Les recteurs des dix universités belges ont appelé le gouvernement fédéral à agir avec « détermination » face à « la violence et à la déshumanisation » en cours dans les territoires palestiniens occupés, réitérant leur appel en faveur d’une suspension « immédiate » de l’accord d’association liant l’Union européenne (UE) à l’entité sioniste.
Dans une déclaration commune publiée samedi, les recteurs des dix universités belges affirment que ce qui se déroule à Ghaza « viole tous les principes de la dignité humaine », appelant dès lors le gouvernement de leur pays à « agir avec détermination et humanité et à œuvrer pour la livraison immédiate et sans restriction de l’aide humanitaire ».

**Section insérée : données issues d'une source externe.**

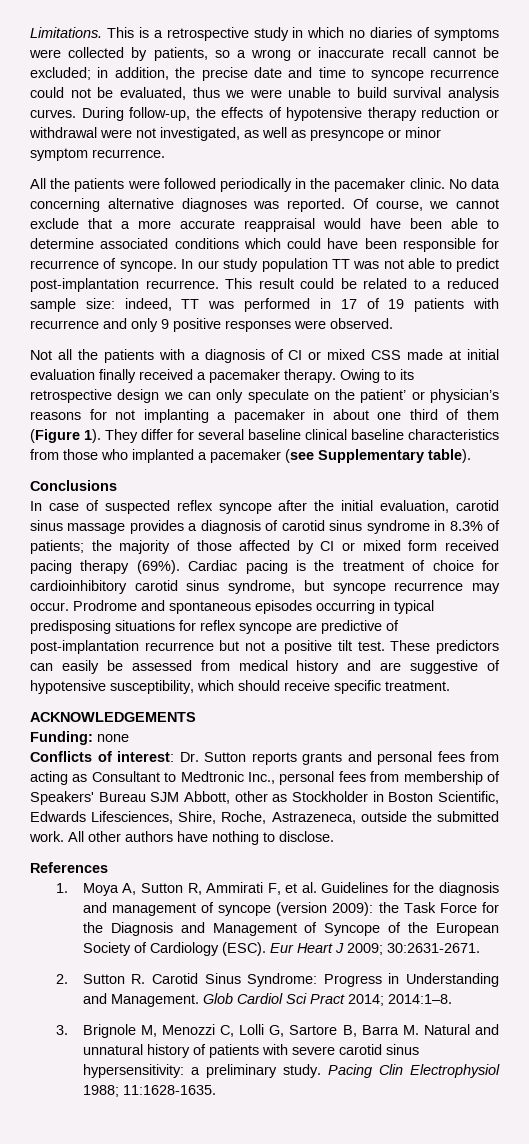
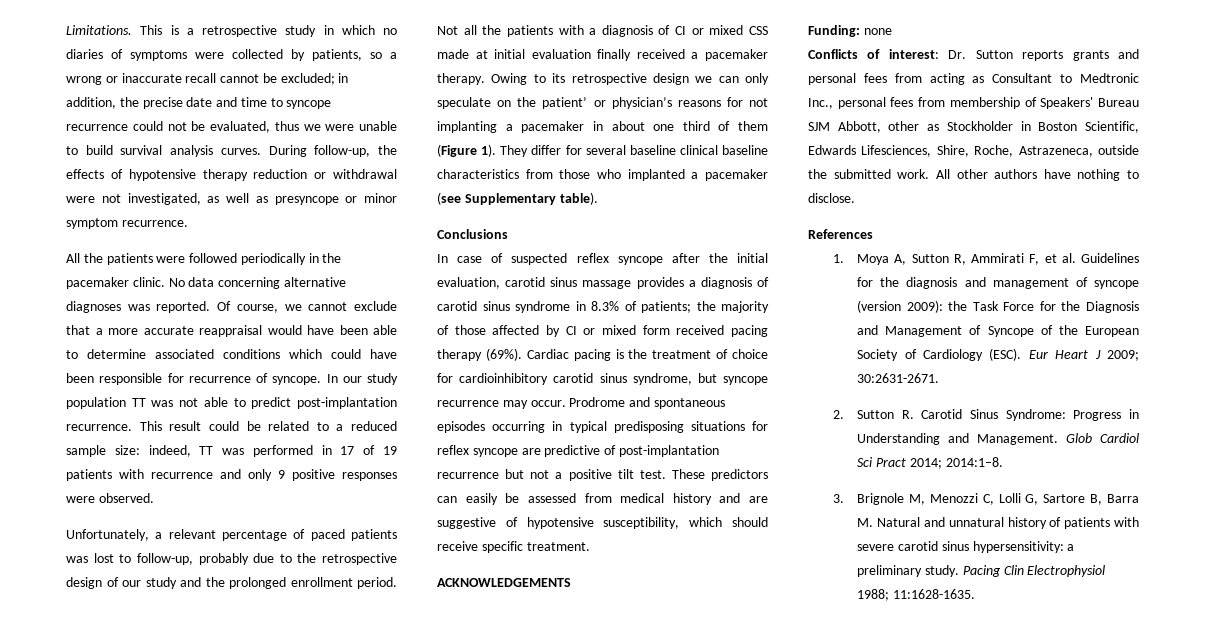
+ Unfortunately, a relevant percentage of paced patients was lost to follow-up, probably due to the retrospective design of our study and the prolonged enrollment period.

« Nous ne pouvons rester silencieux face aux conditions inhumaines et à la grave crise humanitaire à Ghaza », affirment-ils, alors que l’agression sioniste contre l’enclave palestinienne a déjà fait plus de 60.000 martyrs palestiniens.
Selon ces recteurs, « les universités portent non seulement la responsabilité de transmettre un enseignement et de faire progresser la recherche, mais aussi d’assumer pleinement leur rôle dans la défense et la promotion des valeurs qui rassemblent l’Humanité ».
Ils estiment, à ce titre, que « la violence et la déshumanisation – d’où qu’elles viennent – doivent être condamnées sans équivoque », exhortant leur gouvernement à « condamner fermement la violence inhumaine » dans les territoires palestiniens occupés et à décider d’autres actions, conjointement avec d’autres pays.
Ils plaident, dans ce contexte, pour la suspension « immédiate » de l’accord d’association entre l’UE et l’entité sioniste.
Le respect des droits humains et des valeurs démocratiques doit sous-tendre toute coopération avec des pays tiers. Si ce fondement est systématiquement bafoué, les conséquences doivent s’ensuivre. Sinon, nos valeurs européennes risquent de devenir vaines de sens, insistent-ils.
Soulignant l’ampleur immense de la crise alimentaire et sanitaire à laquelle est confrontée la bande de Ghaza en raison du blocus imposé par l’entité sioniste, les responsables des universités belges soutiennent que celle-ci ne pourra être atténuée que par un cessez-le-feu total et l’acheminement par voie terrestre d’une aide humanitaire inconditionnelle.